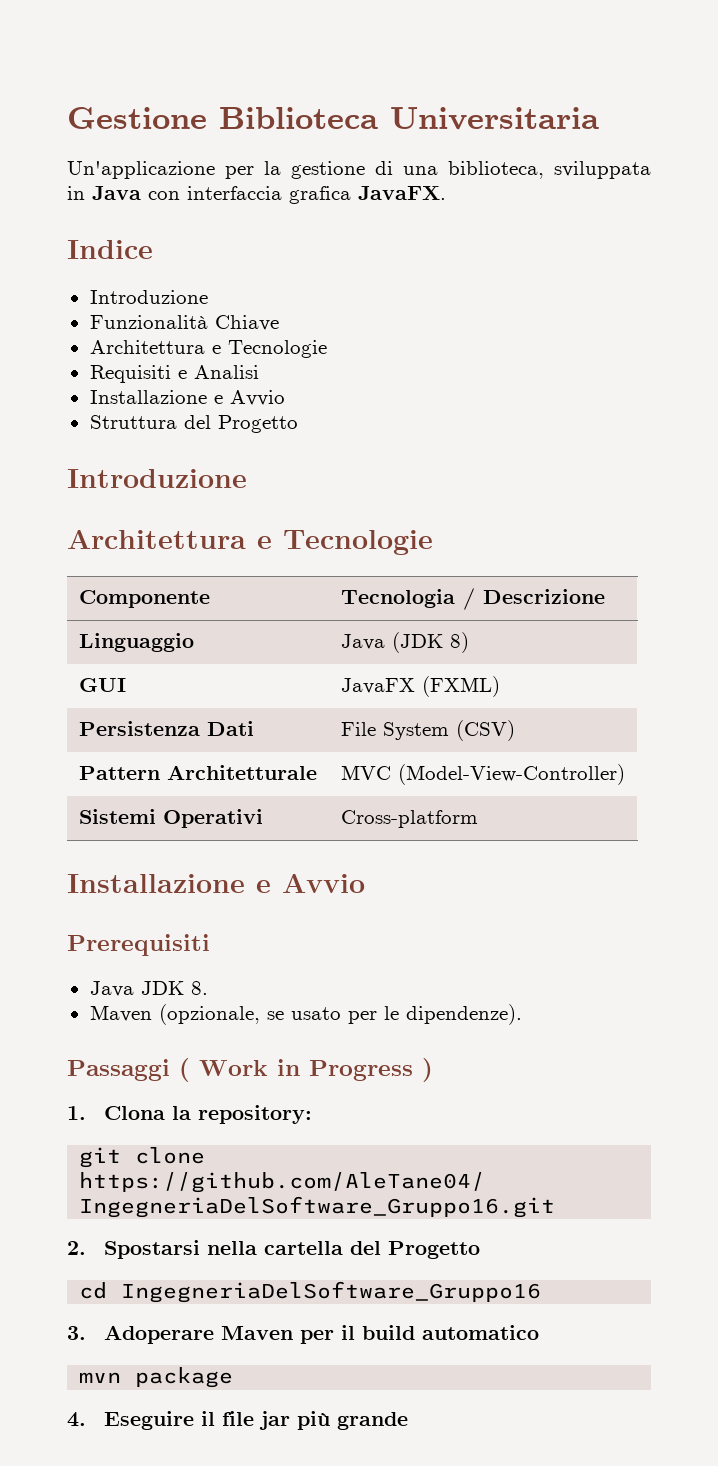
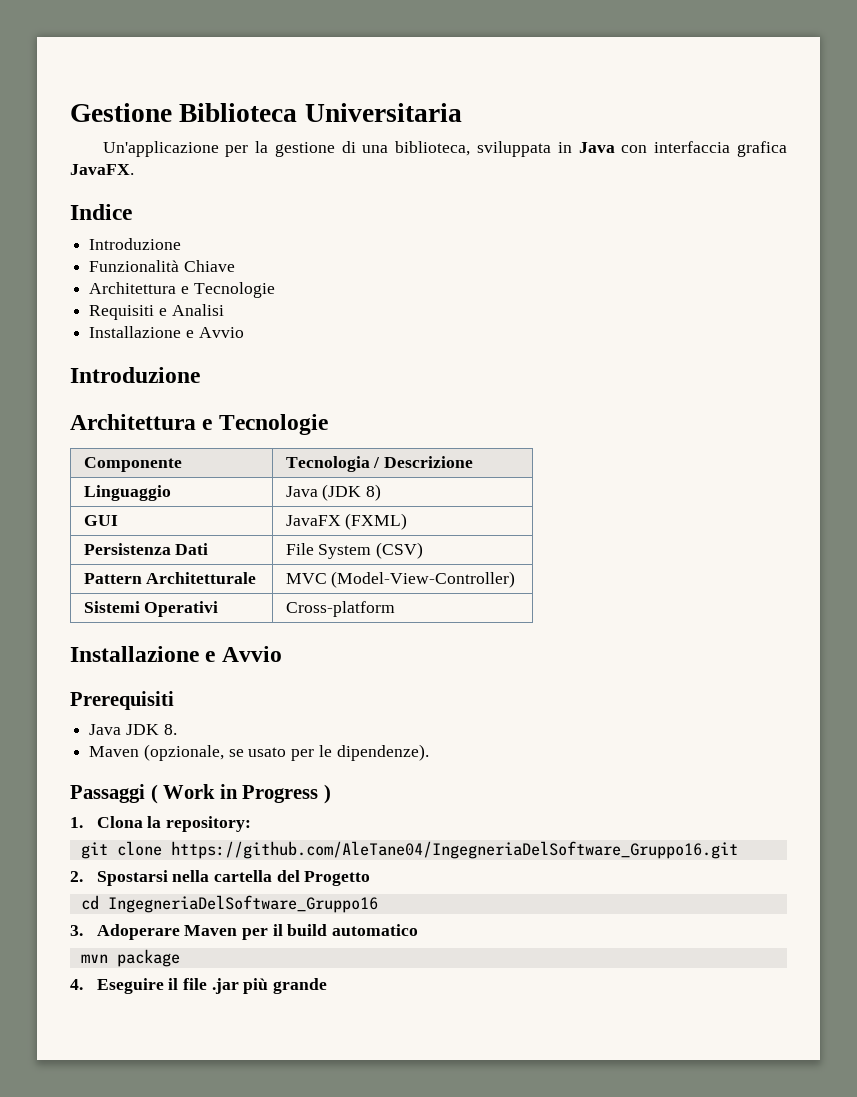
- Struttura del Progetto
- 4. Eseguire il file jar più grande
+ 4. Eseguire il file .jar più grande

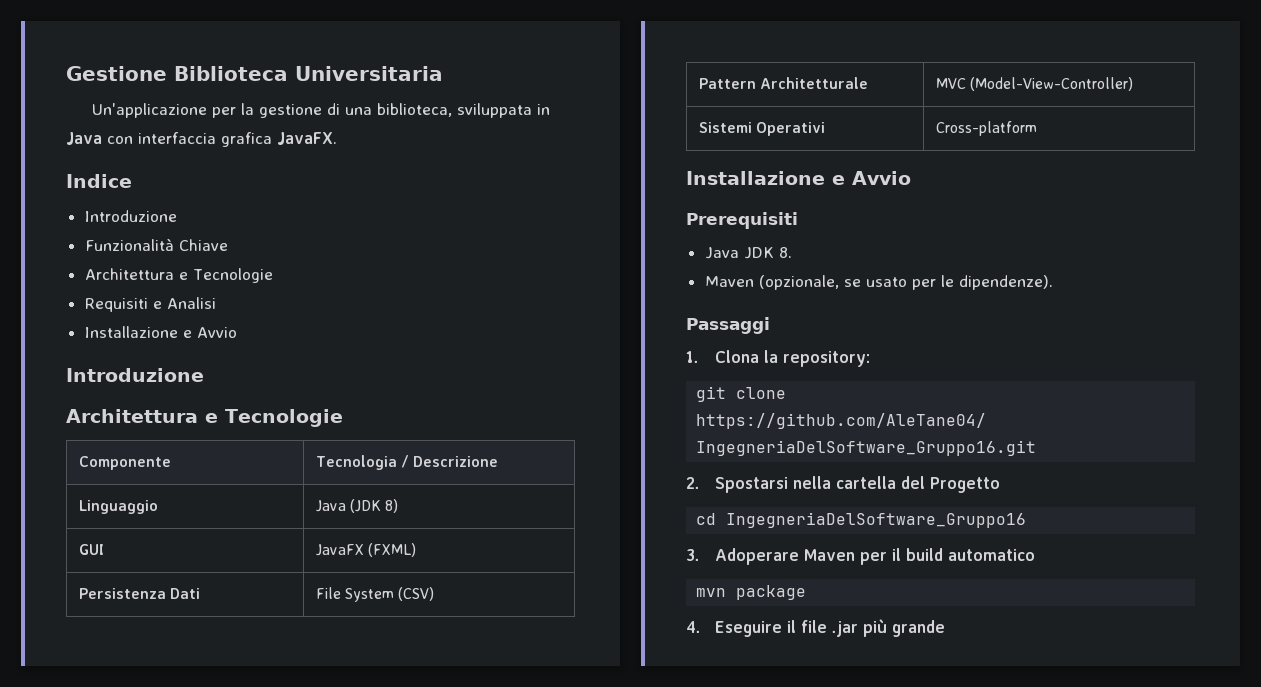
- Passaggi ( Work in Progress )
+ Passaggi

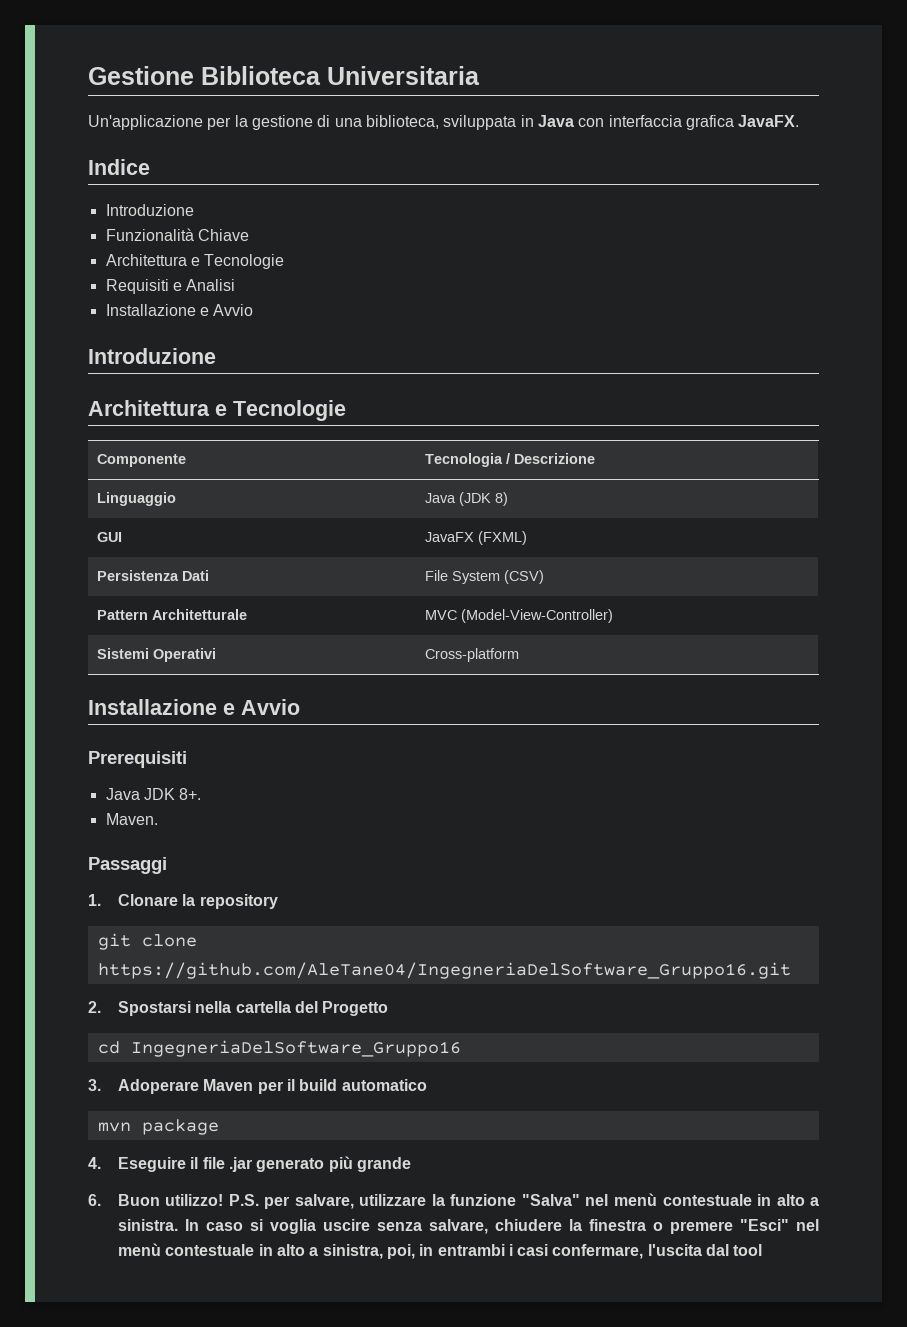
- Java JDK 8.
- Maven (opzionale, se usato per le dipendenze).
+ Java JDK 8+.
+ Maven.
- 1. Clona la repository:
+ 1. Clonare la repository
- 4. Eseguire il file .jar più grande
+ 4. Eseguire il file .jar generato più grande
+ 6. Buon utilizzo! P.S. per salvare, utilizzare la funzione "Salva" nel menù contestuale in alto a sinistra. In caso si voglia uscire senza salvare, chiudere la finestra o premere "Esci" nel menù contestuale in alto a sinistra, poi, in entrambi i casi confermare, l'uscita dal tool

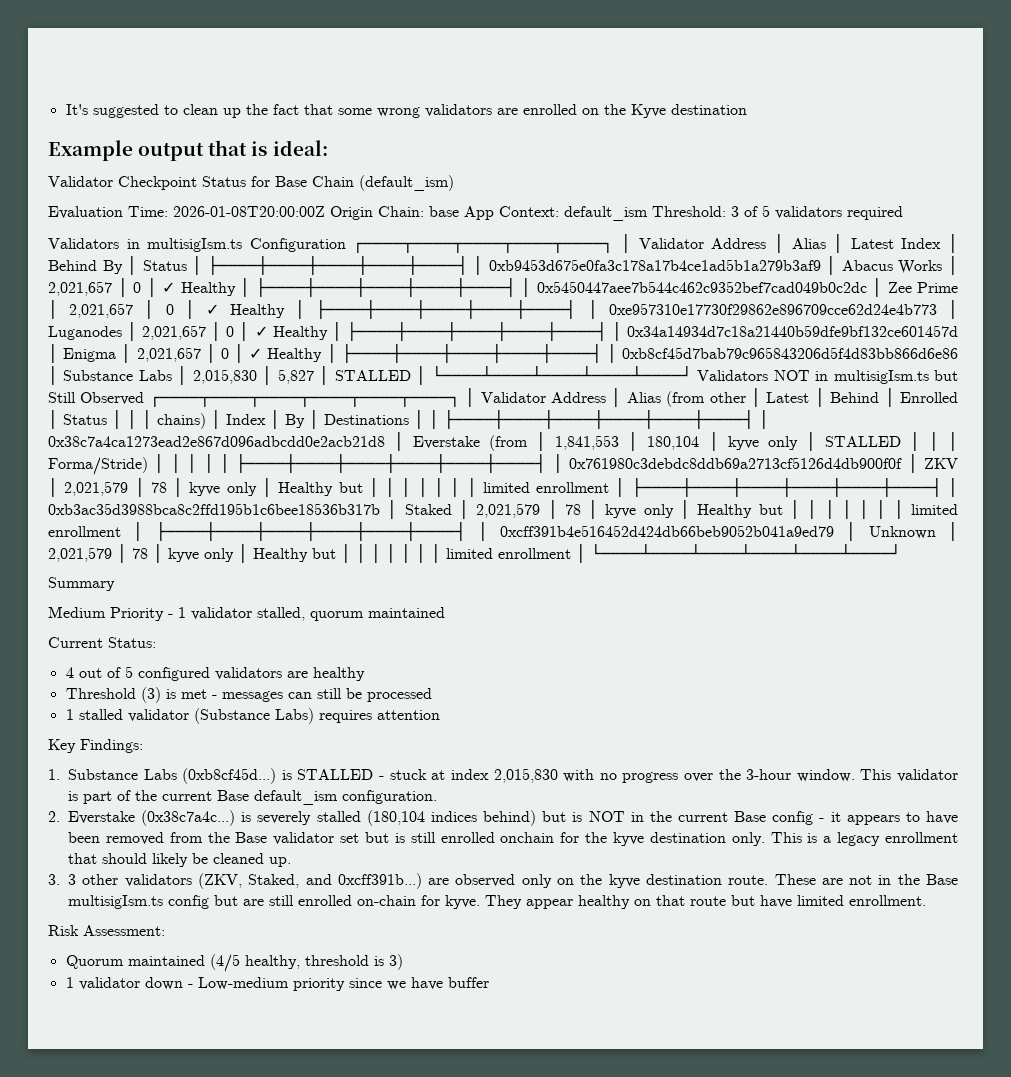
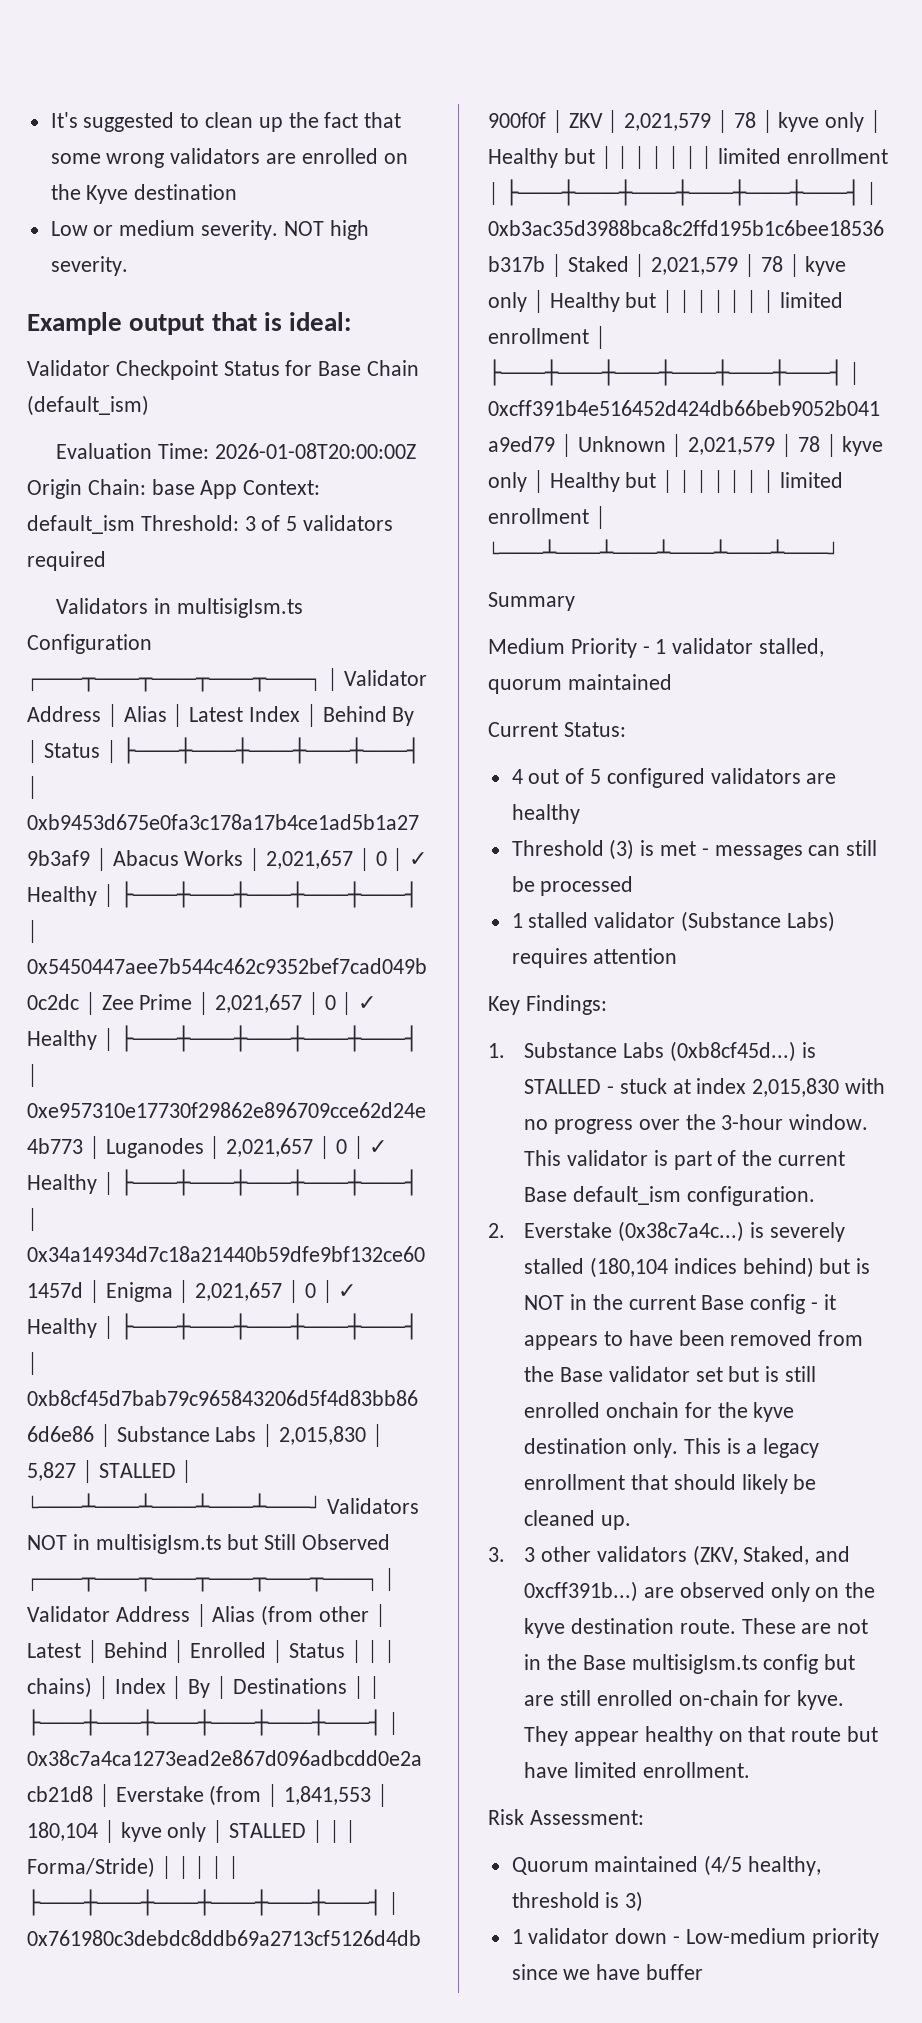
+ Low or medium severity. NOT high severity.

══════════

== Exercise aim ==
Using the data above, tally each line that has the string "Passaggi" and report only the sum.

== Task answer ==
2